What is expected: Exact repetition is required: output every record in full.

Items from a data source:

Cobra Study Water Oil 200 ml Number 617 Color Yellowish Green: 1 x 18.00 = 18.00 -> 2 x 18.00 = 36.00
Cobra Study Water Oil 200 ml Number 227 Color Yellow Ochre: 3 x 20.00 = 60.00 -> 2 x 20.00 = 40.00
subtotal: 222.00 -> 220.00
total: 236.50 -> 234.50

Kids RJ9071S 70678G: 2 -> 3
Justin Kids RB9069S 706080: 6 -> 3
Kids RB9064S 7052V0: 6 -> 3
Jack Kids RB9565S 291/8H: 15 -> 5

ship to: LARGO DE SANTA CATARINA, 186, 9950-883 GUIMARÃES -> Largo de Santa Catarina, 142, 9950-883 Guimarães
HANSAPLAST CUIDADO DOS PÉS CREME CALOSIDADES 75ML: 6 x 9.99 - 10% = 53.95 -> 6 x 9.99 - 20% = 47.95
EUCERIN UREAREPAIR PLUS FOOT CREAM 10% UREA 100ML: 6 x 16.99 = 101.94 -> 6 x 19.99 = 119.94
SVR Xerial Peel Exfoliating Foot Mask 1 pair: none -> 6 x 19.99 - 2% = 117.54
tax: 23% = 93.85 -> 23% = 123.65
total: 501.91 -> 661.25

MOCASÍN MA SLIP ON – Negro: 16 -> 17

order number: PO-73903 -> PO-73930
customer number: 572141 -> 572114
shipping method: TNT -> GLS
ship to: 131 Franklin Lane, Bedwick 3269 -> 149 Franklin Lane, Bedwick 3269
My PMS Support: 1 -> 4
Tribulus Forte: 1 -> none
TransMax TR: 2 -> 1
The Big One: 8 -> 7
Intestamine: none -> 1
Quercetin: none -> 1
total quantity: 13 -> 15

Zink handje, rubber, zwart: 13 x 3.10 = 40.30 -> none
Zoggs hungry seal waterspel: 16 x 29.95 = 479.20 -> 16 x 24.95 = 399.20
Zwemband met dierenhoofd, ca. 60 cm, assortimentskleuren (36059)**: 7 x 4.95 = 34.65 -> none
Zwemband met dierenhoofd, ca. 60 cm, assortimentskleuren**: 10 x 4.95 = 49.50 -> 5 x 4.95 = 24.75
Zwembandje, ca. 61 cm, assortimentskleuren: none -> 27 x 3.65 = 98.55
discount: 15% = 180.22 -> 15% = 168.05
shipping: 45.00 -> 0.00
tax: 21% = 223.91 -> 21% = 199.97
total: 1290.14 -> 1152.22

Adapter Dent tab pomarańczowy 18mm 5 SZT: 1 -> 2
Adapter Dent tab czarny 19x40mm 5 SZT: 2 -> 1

Completed task:
Cobra Study Water Oil 200 ml Number 617 Color Yellowish Green: 1 x 18.00 = 18.00 -> 2 x 18.00 = 36.00
Cobra Study Water Oil 200 ml Number 227 Color Yellow Ochre: 3 x 20.00 = 60.00 -> 2 x 20.00 = 40.00
subtotal: 222.00 -> 220.00
total: 236.50 -> 234.50

Kids RJ9071S 70678G: 2 -> 3
Justin Kids RB9069S 706080: 6 -> 3
Kids RB9064S 7052V0: 6 -> 3
Jack Kids RB9565S 291/8H: 15 -> 5

ship to: LARGO DE SANTA CATARINA, 186, 9950-883 GUIMARÃES -> Largo de Santa Catarina, 142, 9950-883 Guimarães
HANSAPLAST CUIDADO DOS PÉS CREME CALOSIDADES 75ML: 6 x 9.99 - 10% = 53.95 -> 6 x 9.99 - 20% = 47.95
EUCERIN UREAREPAIR PLUS FOOT CREAM 10% UREA 100ML: 6 x 16.99 = 101.94 -> 6 x 19.99 = 119.94
SVR Xerial Peel Exfoliating Foot Mask 1 pair: none -> 6 x 19.99 - 2% = 117.54
tax: 23% = 93.85 -> 23% = 123.65
total: 501.91 -> 661.25

MOCASÍN MA SLIP ON – Negro: 16 -> 17

order number: PO-73903 -> PO-73930
customer number: 572141 -> 572114
shipping method: TNT -> GLS
ship to: 131 Franklin Lane, Bedwick 3269 -> 149 Franklin Lane, Bedwick 3269
My PMS Support: 1 -> 4
Tribulus Forte: 1 -> none
TransMax TR: 2 -> 1
The Big One: 8 -> 7
Intestamine: none -> 1
Quercetin: none -> 1
total quantity: 13 -> 15

Zink handje, rubber, zwart: 13 x 3.10 = 40.30 -> none
Zoggs hungry seal waterspel: 16 x 29.95 = 479.20 -> 16 x 24.95 = 399.20
Zwemband met dierenhoofd, ca. 60 cm, assortimentskleuren (36059)**: 7 x 4.95 = 34.65 -> none
Zwemband met dierenhoofd, ca. 60 cm, assortimentskleuren**: 10 x 4.95 = 49.50 -> 5 x 4.95 = 24.75
Zwembandje, ca. 61 cm, assortimentskleuren: none -> 27 x 3.65 = 98.55
discount: 15% = 180.22 -> 15% = 168.05
shipping: 45.00 -> 0.00
tax: 21% = 223.91 -> 21% = 199.97
total: 1290.14 -> 1152.22

Adapter Dent tab pomarańczowy 18mm 5 SZT: 1 -> 2
Adapter Dent tab czarny 19x40mm 5 SZT: 2 -> 1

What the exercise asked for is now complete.